• [Work to be completed]:
When the listing below reaches the line that has "color: #4d7c0f ->", start reproducing exactly; stop after the line that has "align-items: center ->", and drop the pictures.

• [Supplied material]:
——
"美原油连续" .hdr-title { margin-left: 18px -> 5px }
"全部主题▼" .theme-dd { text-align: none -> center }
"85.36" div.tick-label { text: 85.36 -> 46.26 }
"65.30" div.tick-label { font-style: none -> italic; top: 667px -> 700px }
——
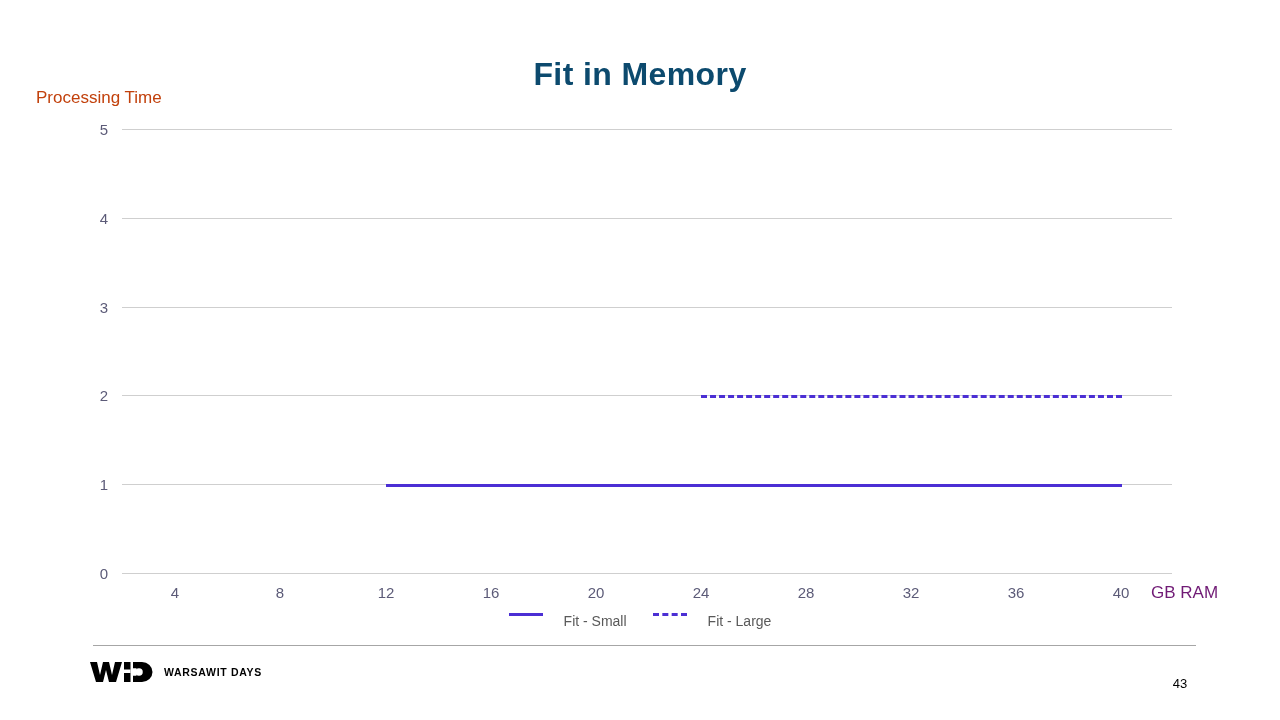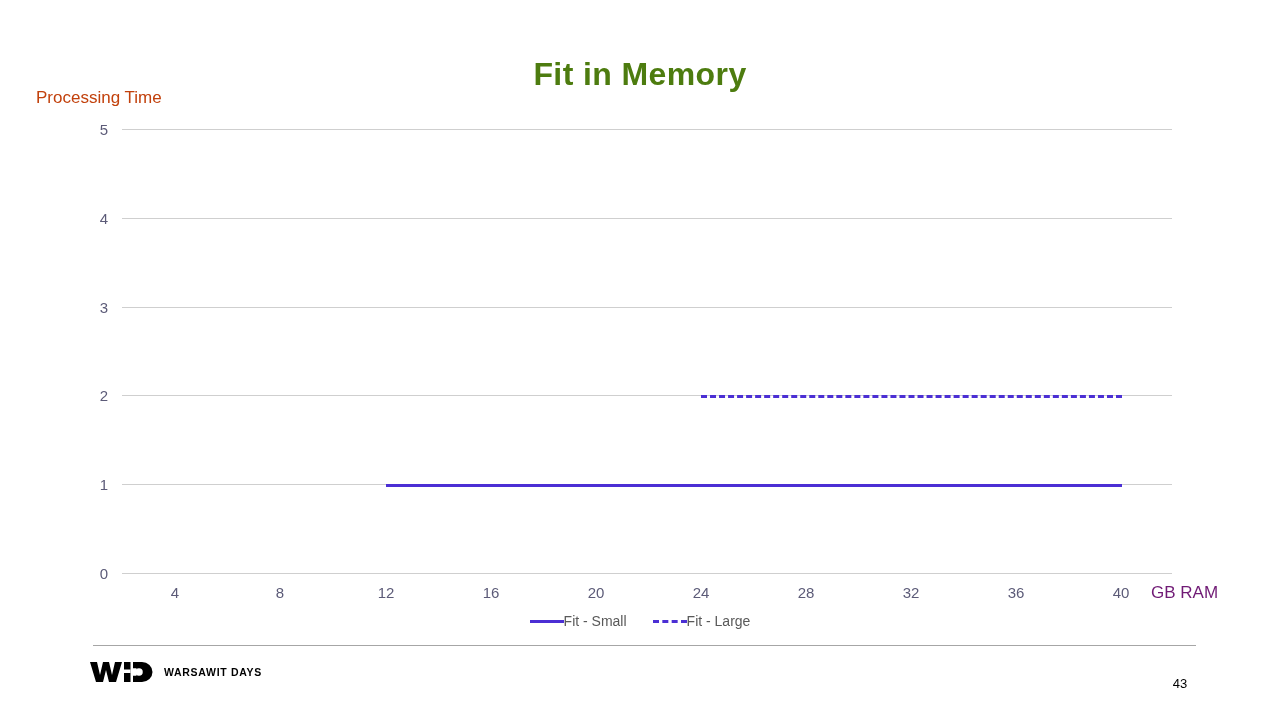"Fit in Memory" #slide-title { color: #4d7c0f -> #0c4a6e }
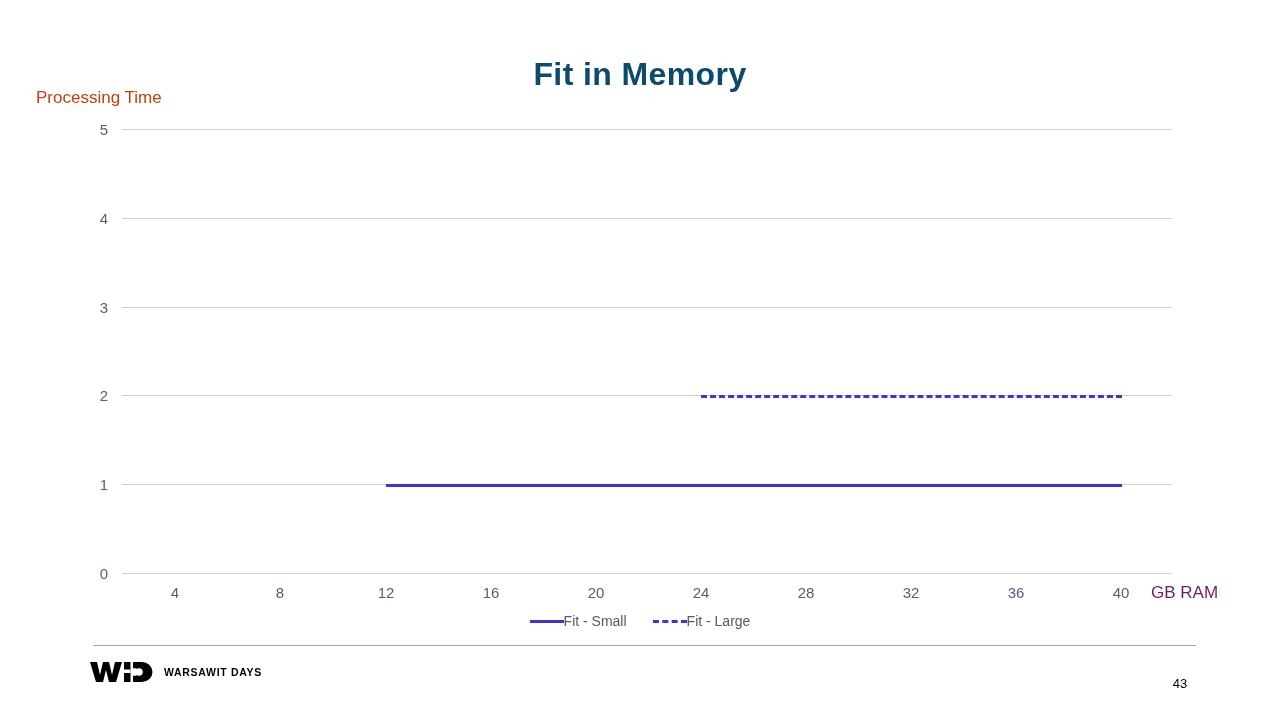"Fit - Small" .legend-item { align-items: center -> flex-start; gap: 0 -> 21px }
——
• [Completed task]:
"Fit in Memory" #slide-title { color: #4d7c0f -> #0c4a6e }
"Fit - Small" .legend-item { align-items: center -> flex-start; gap: 0 -> 21px }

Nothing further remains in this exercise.